Таким он запечатлелся в ее памяти: посеребренные сединой виски, крупный нос, квадратный подбородок, изящные и сильные руки. В его манере держаться было то неуловимое, что дается лишь воспитанием, и та уверенность в себе, которая достигается лишь благодаря богатству. Она была обескуражена его изысканными манерами и речью, и это ей не нравилось.
Неожиданно она обратила внимание на то, что они проезжают мимо огороженного участка — были видны надгробные камни и склепы, — подобный облик не зря дал название кладбищам «город мертвых». Она встрепенулась.
— По этой дороге мы не доедем др моего дома.
— Я знаю, что нет. Именно поэтому я вам сразу сказал, что люблю вас. Я хотел, чтобы мое признание вы услышали до того, как откроете мое коварство.
Она облизала губы.
— Что это значит?
— Это значит, что я не везу вас домой.
— А куда мы едем?
— В мой дом — он называется Бон Ви.
— Но я не могу ехать туда с вами! — Она пыталась держать себя в руках, но слова выдали ее волнение.
— Почему?
Она повернулась к нему лицом и уперлась спиной в дверцу.

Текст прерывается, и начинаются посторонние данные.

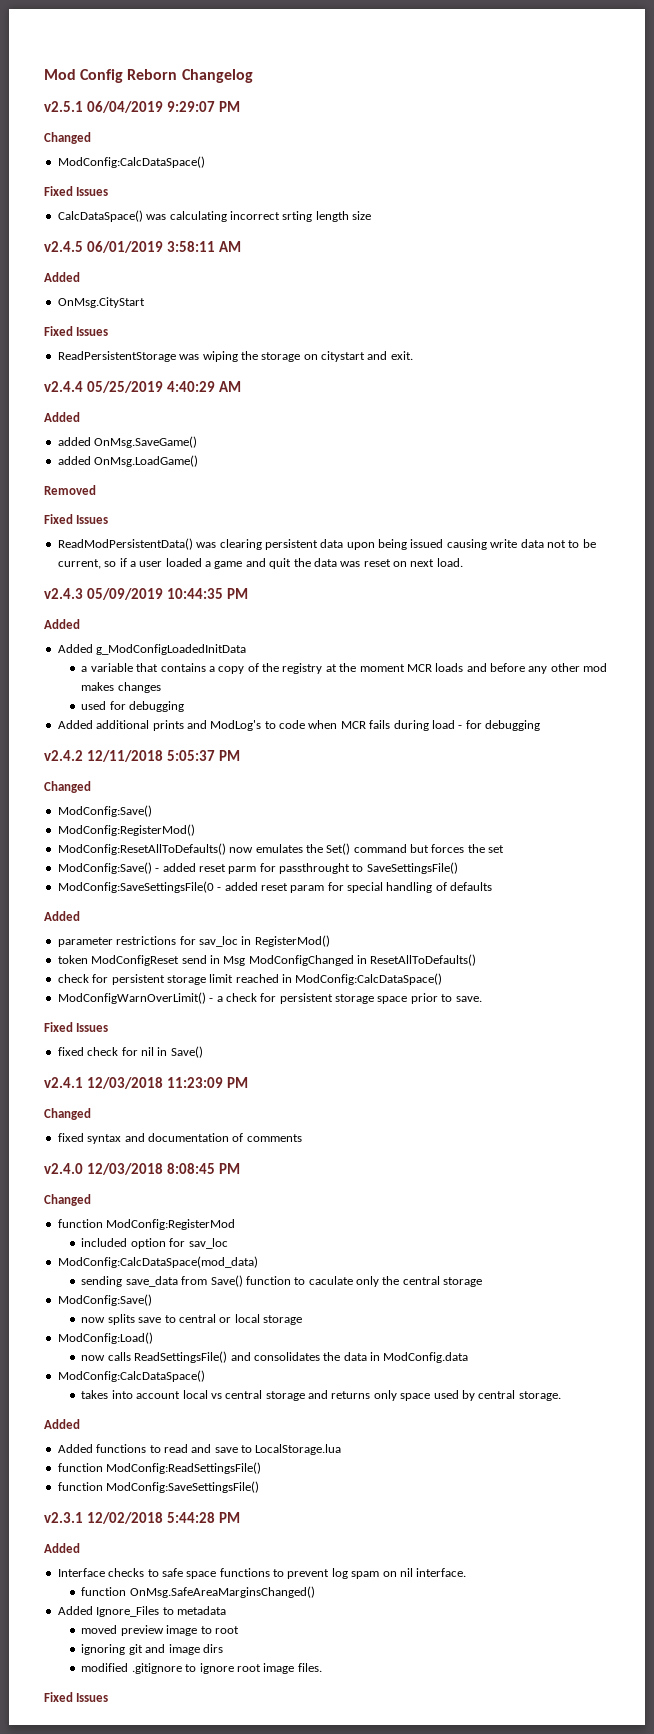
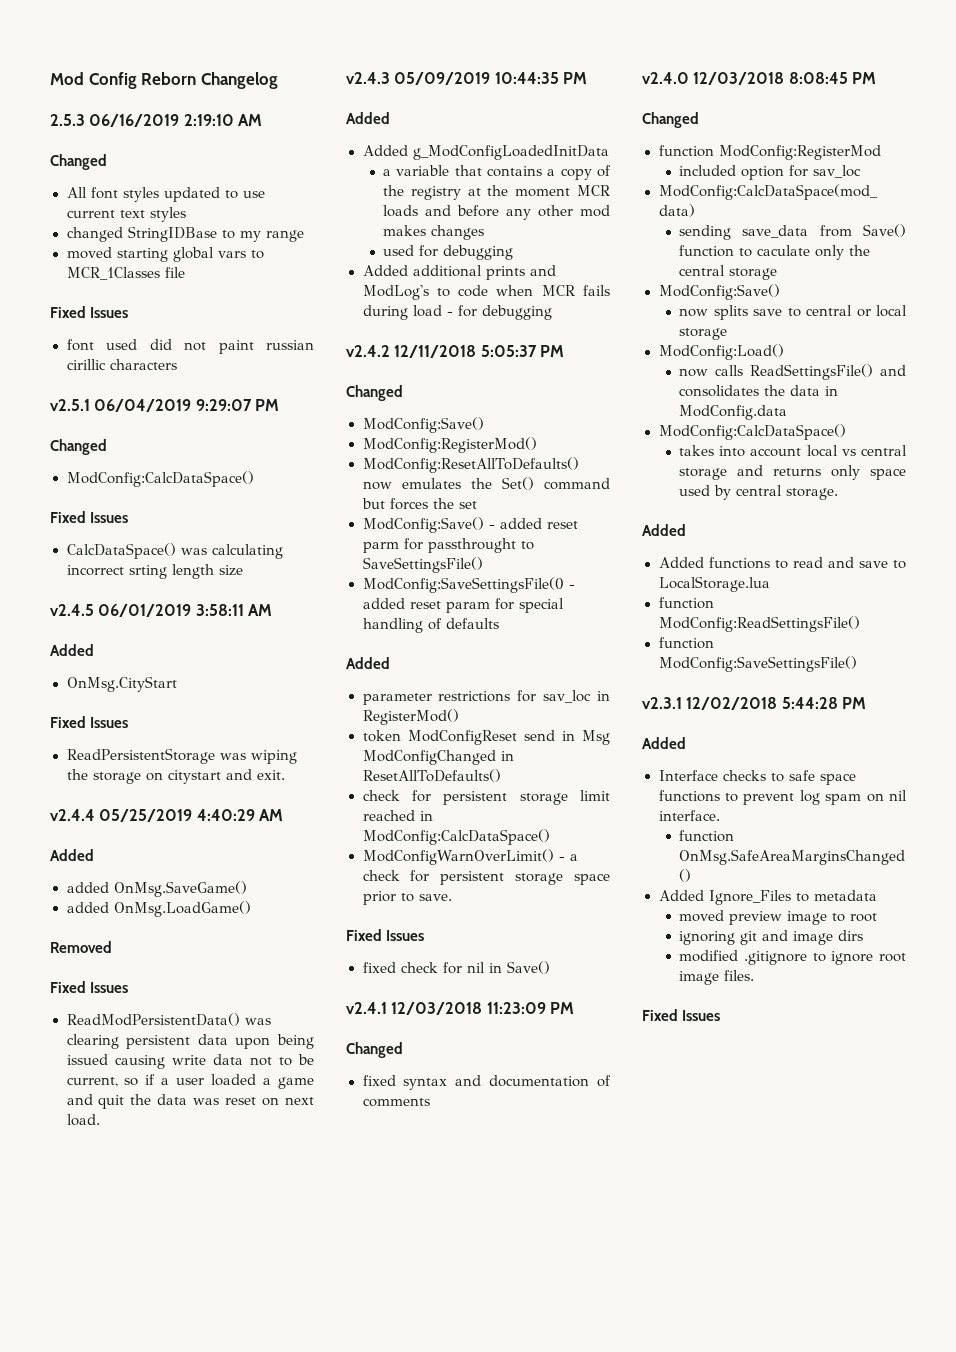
(253, 76) none -> [50,114,263,127] [50,154,107,170] [66,187,265,202] [66,207,186,222] [66,226,304,242] [66,247,264,262] [66,267,185,280] [50,306,129,318] [66,339,314,354] [66,359,177,370] // 2.5.3 06/16/2019 2:19:10 AM // Changed // All font styles updated to use current text styles // changed StringIDBase to my range // moved starting global vars to MCR_1Classes file // Fixed Issues // font used did not paint russian cirillic characters

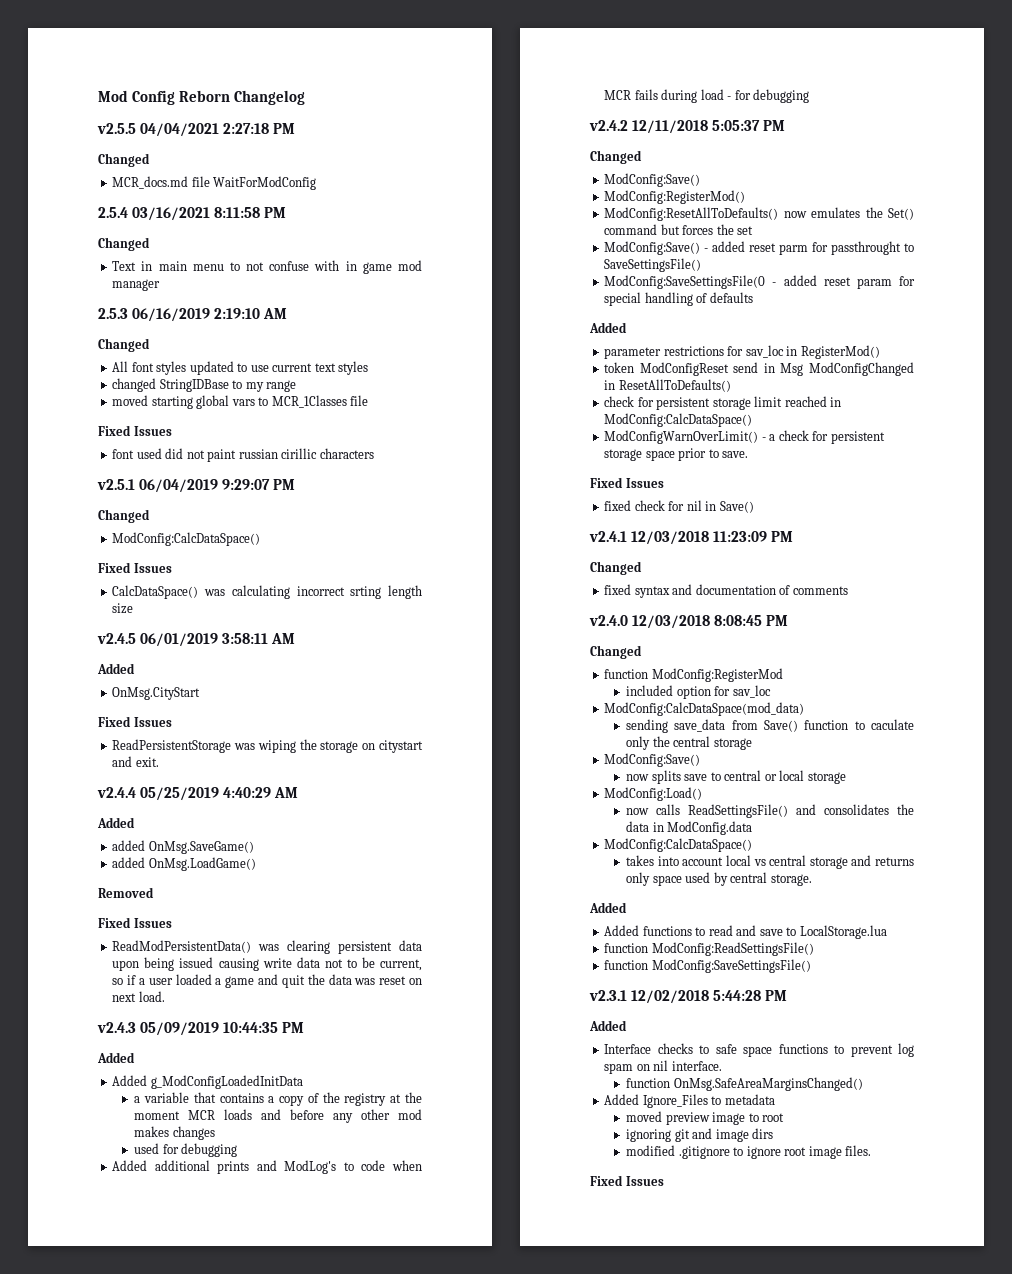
(278, 80) none -> [97,123,295,137] [98,153,150,167] [112,176,317,190] [98,207,286,221] [98,237,150,251] [112,260,422,274] [112,279,161,291] // v2.5.5 04/04/2021 2:27:18 PM // Changed // MCR_docs.md file WaitForModConfig // 2.5.4 03/16/2021 8:11:58 PM // Changed // Text in main menu to not confuse with in game mod manager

— Я не знаю вас. Вы не знаете меня.
— Я знаю о вас гораздо больше, чем вы думаете, — ответил он и начал перечислять основные данные ее биографии своим ровным аристократическим голосом: дата рождения, место рождения, имена отца и матери, названия школ, где она училась, и отметки в документе об образовании, дату и примерное время, когда она бежала из родного города с Эдисоном, дату рождения Эрин. Что-то в его тоне подсказало ей, что он знает гораздо больше, но предпочитает об этом не упоминать.
— Но как? Зачем? — спросила она прерывающимся голосом.
— Для этого есть масса способов. Ну а почему — я просто хотел знать. Назовите это одержимостью, и, вероятно, вы будете недалеки от истины. Мужчинам моего возраста позволено иметь один-два бзика.
— Меня… меня это все смущает.
— Почему? Вам нет причины смущаться. Мне должно быть стыдно за то, что я шпионю за вами, вторгаюсь в вашу личную жизнь. За это я приношу вам свои извинения.
— Вы знаете обо мне так много, а я о вас почти ничего, — сказала она озадаченно.
— До Бон Ви еще далеко ехать, поэтому, разрешите, я расскажу вам.
— Но я не могу с вами ехать — просто так, ни с того ни с сего, куда-то в ночь… — Однажды она уже сделала так и сейчас расхлебывает результаты.
— Почему бы и нет? — поинтересовался он. — Что именно вас удерживает? Кому до этого есть какое-нибудь дело?
Слова эти могли бы прозвучать жестоко. Но, напротив, в них было столько сочувствия и заботы, что Ребекке захотелось расплакаться, — в носу у нее защекотало. Он ведь прав. Никому до нее нет никакого дела. Никому.
— Чего вы от меня хотите? — спросила она устало, в ее интонации еще сквозила тревога.
— Я просто хочу о вас позаботиться и любить вас, вот и все. Я больше всего хочу вас любить. Начну с того, что предложу вам поздний ужин — вы такая тоненькая. Затем я отвезу вас домой. Если, конечно, вы захотите туда возвращаться.
— Вы убеждены, что это на самом деле всё? — Она ощутила прилив слабости, вызванной тем, что на место страха приходило нарастающее чувство доверия.
— Ну так решено? Для меня очень много значит побыть с вами, показать вам свой дом.
Он так все сказал, что отказаться было невозможно. В конце концов, он для нее так много сделал тем вечером: она просто не имела права отплатить ему недоверием и неблагодарностью.
Но когда она увидела дом в конце аллеи, светящийся под луной как сказочный дворец, окруженный белой колоннадой, Ребекка чуть не начала упрашивать повернуть машину назад. Но Космо уже рассказывал ей одну из историй своего детства — как еще мальчишкой он свалился с какого-то старинного дуба, но его мать была больше обеспокоена сломанной веткой, чем его сломанной ключицей.